Tuesday, October 25, 2011
Some of us went right up
to the mouth of the cave,
It was a long walk through
the hottest part of the day,
and someone imagined
pools of blue cave water
lit by uranium as the sun
lingered in the west
like a bad penny. This was
where some turned back,
where others hung back
smoking Marlboros, picking
at the nearest rocks for fossils.
I tell you we were there
watching as the climbers
pulled themselves over
the lip, into the darkness.
Of course, a few returned with tales
and some didn't come back
at all.
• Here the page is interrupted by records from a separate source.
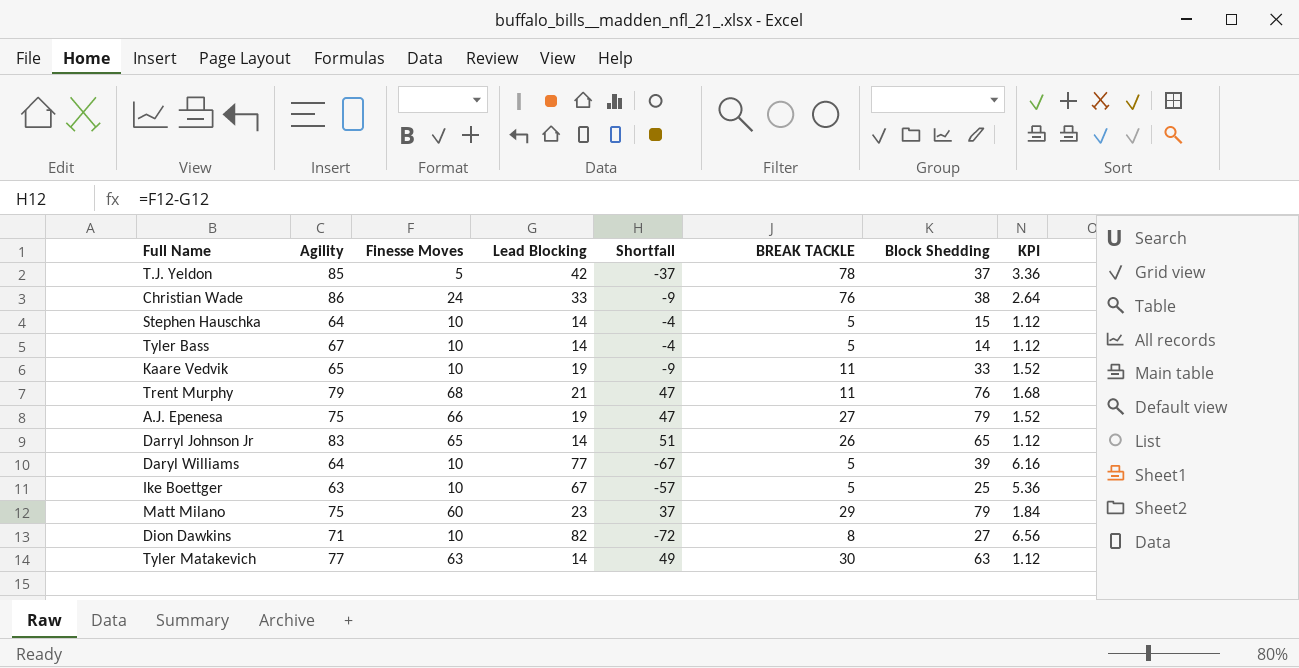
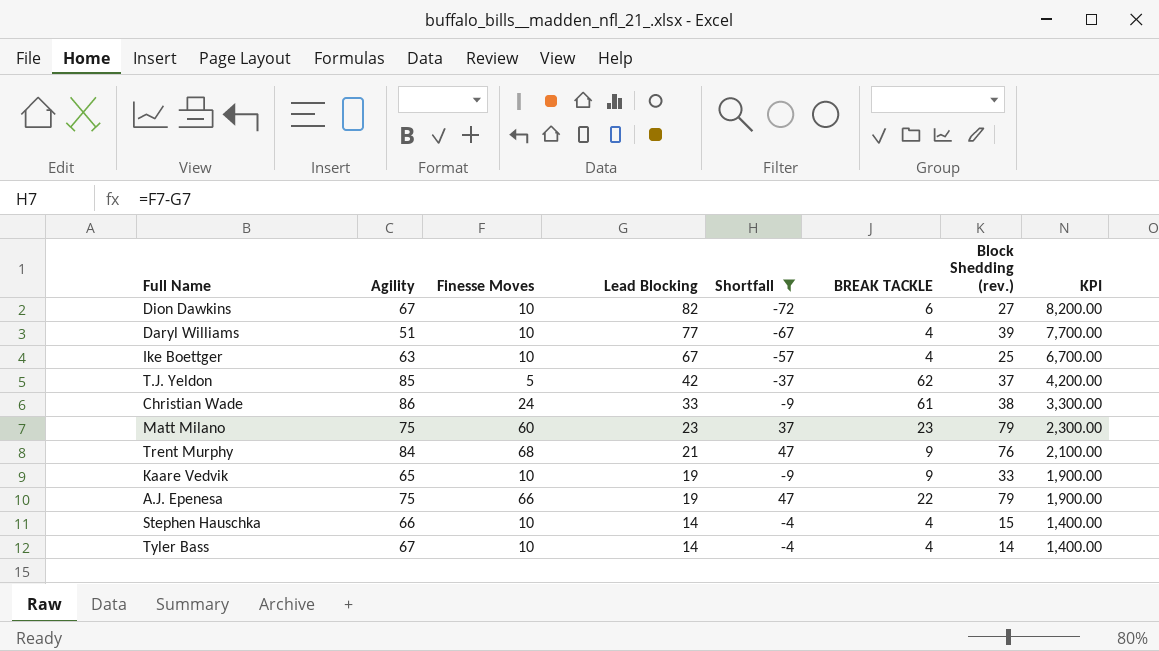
filter: none -> Shortfall <= 47
row order: none -> Lead Blocking descending
column name: Block Shedding -> Block Shedding (rev.)
column KPI | formula: [Lead Blocking] * 0.08 -> [Lead Blocking] * 100
Dion Dawkins | Agility: 71 -> 67
Dion Dawkins | BREAK TACKLE: 8 -> 6
Daryl Williams | Agility: 64 -> 51
Daryl Williams | BREAK TACKLE: 5 -> 4
Ike Boettger | BREAK TACKLE: 5 -> 4
T.J. Yeldon | BREAK TACKLE: 78 -> 62
Christian Wade | BREAK TACKLE: 76 -> 61
Matt Milano | BREAK TACKLE: 29 -> 23
Trent Murphy | Agility: 79 -> 84
Trent Murphy | BREAK TACKLE: 11 -> 9
Kaare Vedvik | BREAK TACKLE: 11 -> 9
A.J. Epenesa | BREAK TACKLE: 27 -> 22
Stephen Hauschka | Agility: 64 -> 66
Stephen Hauschka | BREAK TACKLE: 5 -> 4
Tyler Bass | BREAK TACKLE: 5 -> 4

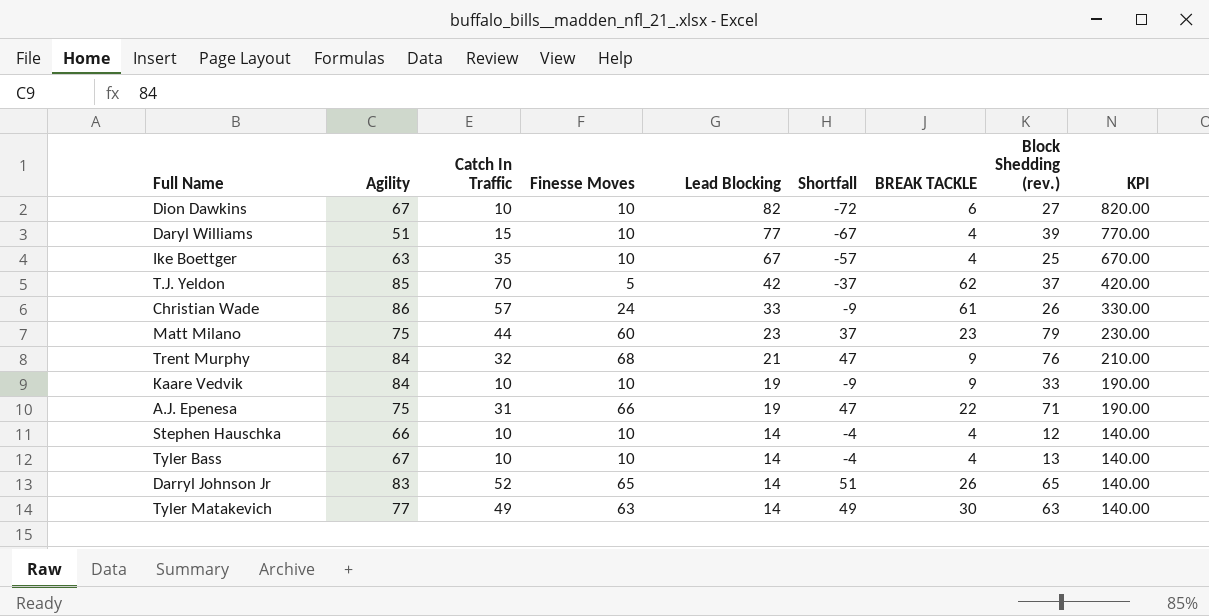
filter: Shortfall <= 47 -> none
column Catch In Traffic | position: none -> 3
column KPI | formula: [Lead Blocking] * 100 -> [Lead Blocking] * 10
Christian Wade | Block Shedding (rev.): 38 -> 26
Kaare Vedvik | Agility: 65 -> 84
A.J. Epenesa | Block Shedding (rev.): 79 -> 71
Stephen Hauschka | Block Shedding (rev.): 15 -> 12
Tyler Bass | Block Shedding (rev.): 14 -> 13

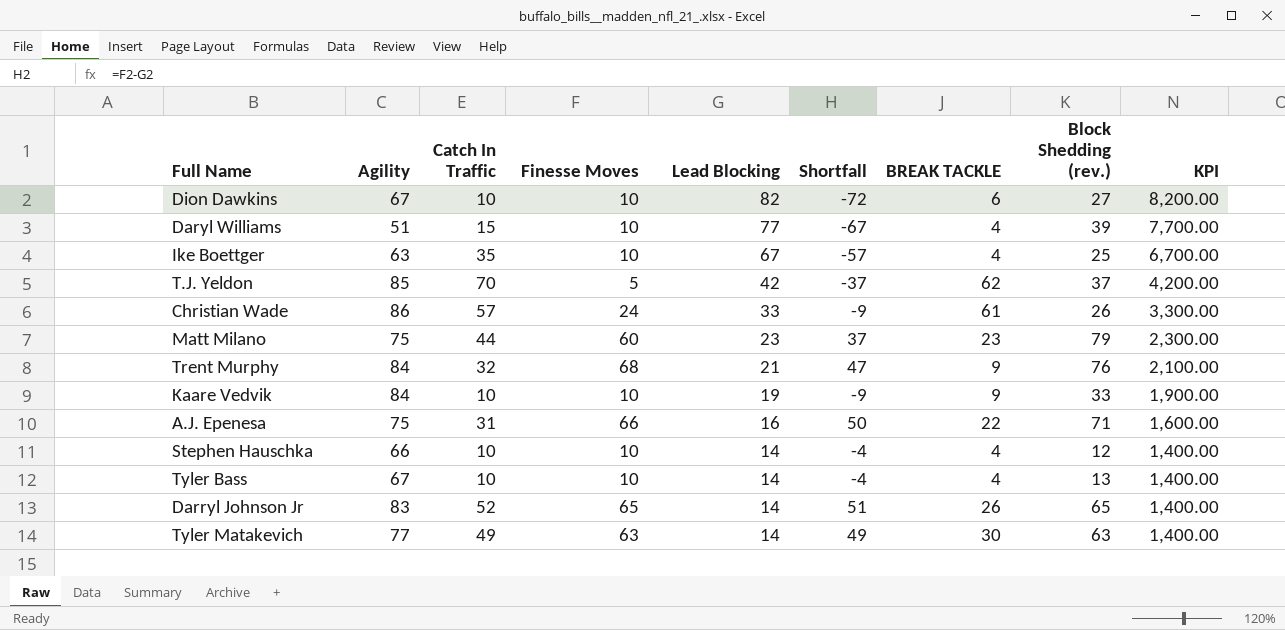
column KPI | formula: [Lead Blocking] * 10 -> [Lead Blocking] * 100
A.J. Epenesa | Lead Blocking: 19 -> 16
A.J. Epenesa | Shortfall: 47 -> 50

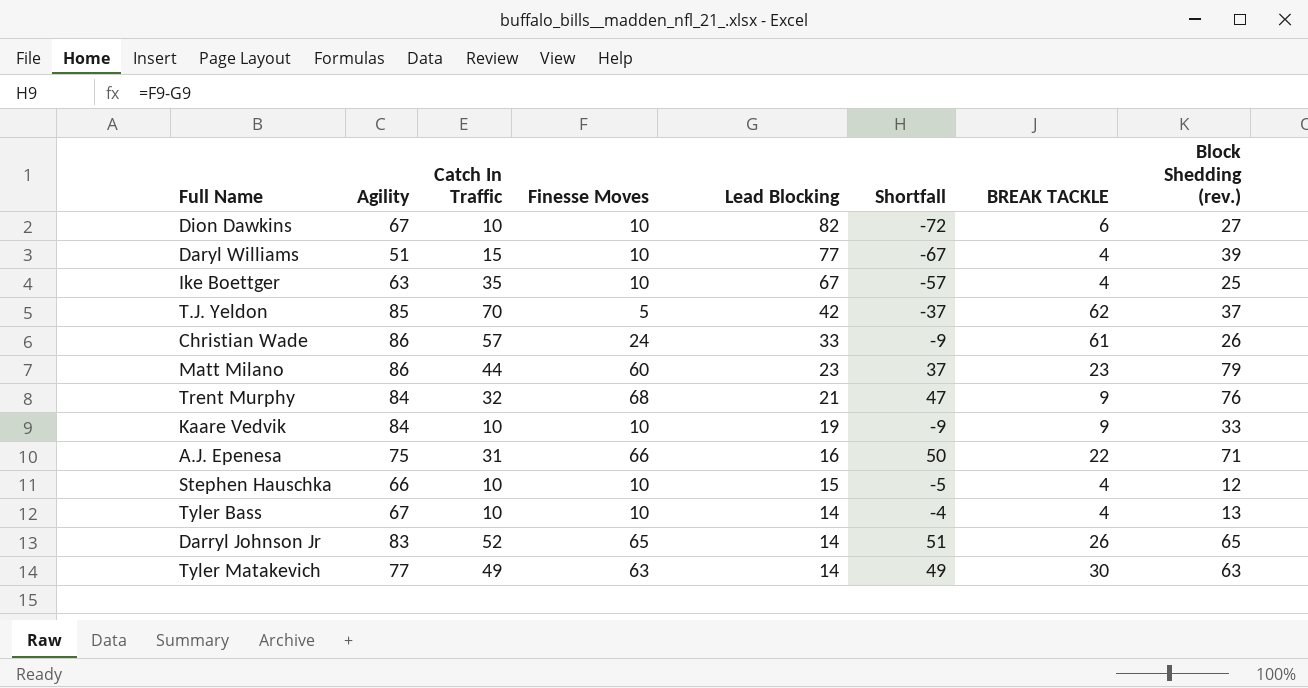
column KPI | formula: [Lead Blocking] * 100 -> none
Matt Milano | Agility: 75 -> 86
Stephen Hauschka | Lead Blocking: 14 -> 15
Stephen Hauschka | Shortfall: -4 -> -5

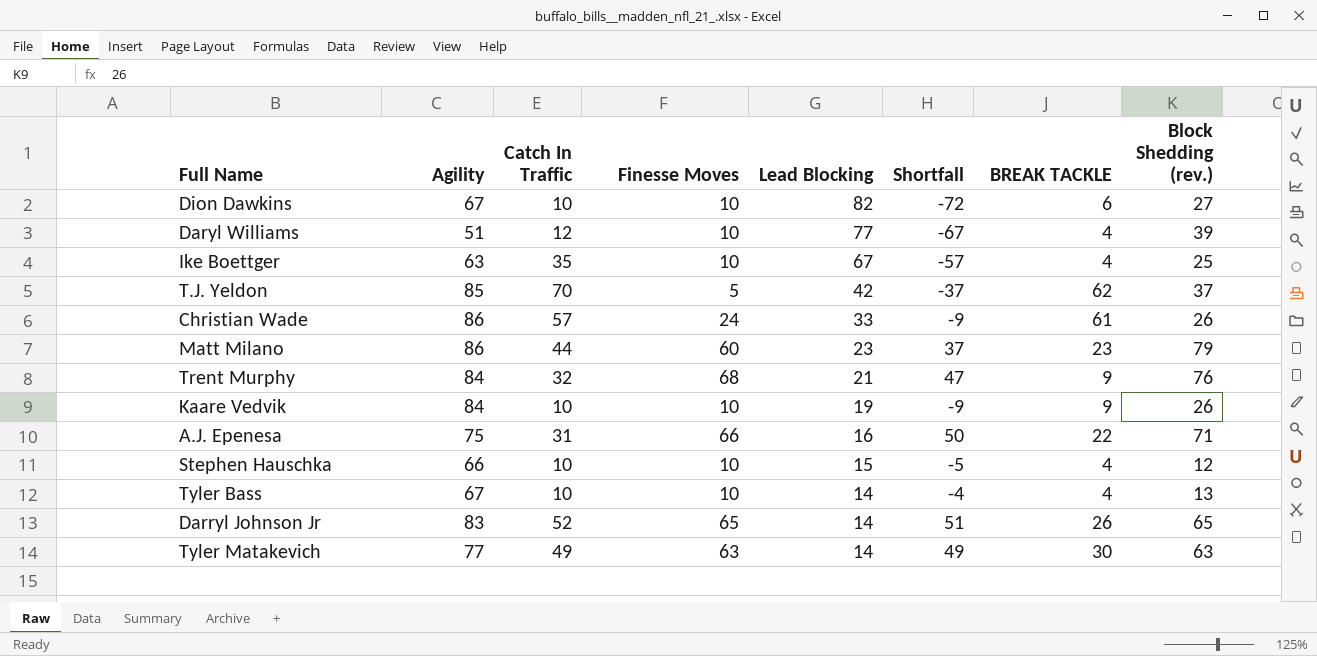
Daryl Williams | Catch In Traffic: 15 -> 12
Kaare Vedvik | Block Shedding (rev.): 33 -> 26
Someone with a lantern
thought she found petroglyphs
at the far junction in the main cave,
someone with a geologist’s hammer
brought back handfuls of staurolite.
Even after it was found out
it was the devil lighting
the far end of the trail, the dirty
plaintive woods and even
the rocks themselves--I am
no longer anxious to cross
and am rightly ashamed
of the time I left you all there
so I could wander the far eastern
meadows below the peak
where ladybugs grew by the thousands
on granite outcrops warmed
by the summer sun.
One time I told a guy
it was a big deal that
I'd climbed down
from the Rockies
to live in the deep
wooded valleys of the Miami.
I'd driven a red truck, towed
a short u-haul trailer,
lived all over the place,
discovering gringo
America in New York
villages and small
Rustbelt towns where
I was just another dark-haired
foreigner until I spoke,
told them no I didn't
want their jesus
or a way to heaven
that meant reading
another book known
already to me as tinder
for the fires my friends
and I burned to feed the huge
devils on our backs.
Like throwing chingazos at the moon
I come to you expecting
nothing. By hiking the deepest trails
of your heart I am burned
by the light I find there.
Wednesday, July 13, 2011
Letter to the full moon from Huitzilopochtli
Tonight, I pray thee shine somewhere
brighter than you have before, salt
the sky with your presence. The thick
skin of our backs. The hard
moon rays beating down on wide
fat nipples. That summer I spent
in the forest, along the rocky creeks.
Drank beer all day, some of us
chasing girls, chasing boys. In that
long stretch of ponderosa and
white pine where there were rattlesnakes
wound up like bike tires left to rot.
As sure as the stars in the sky
were beacons of the unknown, for destinations
unnamed, O dear Luna, cover the night with your pale
light, that it may be the last reminder
of those years before the din and racket
of the outside world let us in the rough
door, the skin droor and the smoke roaring.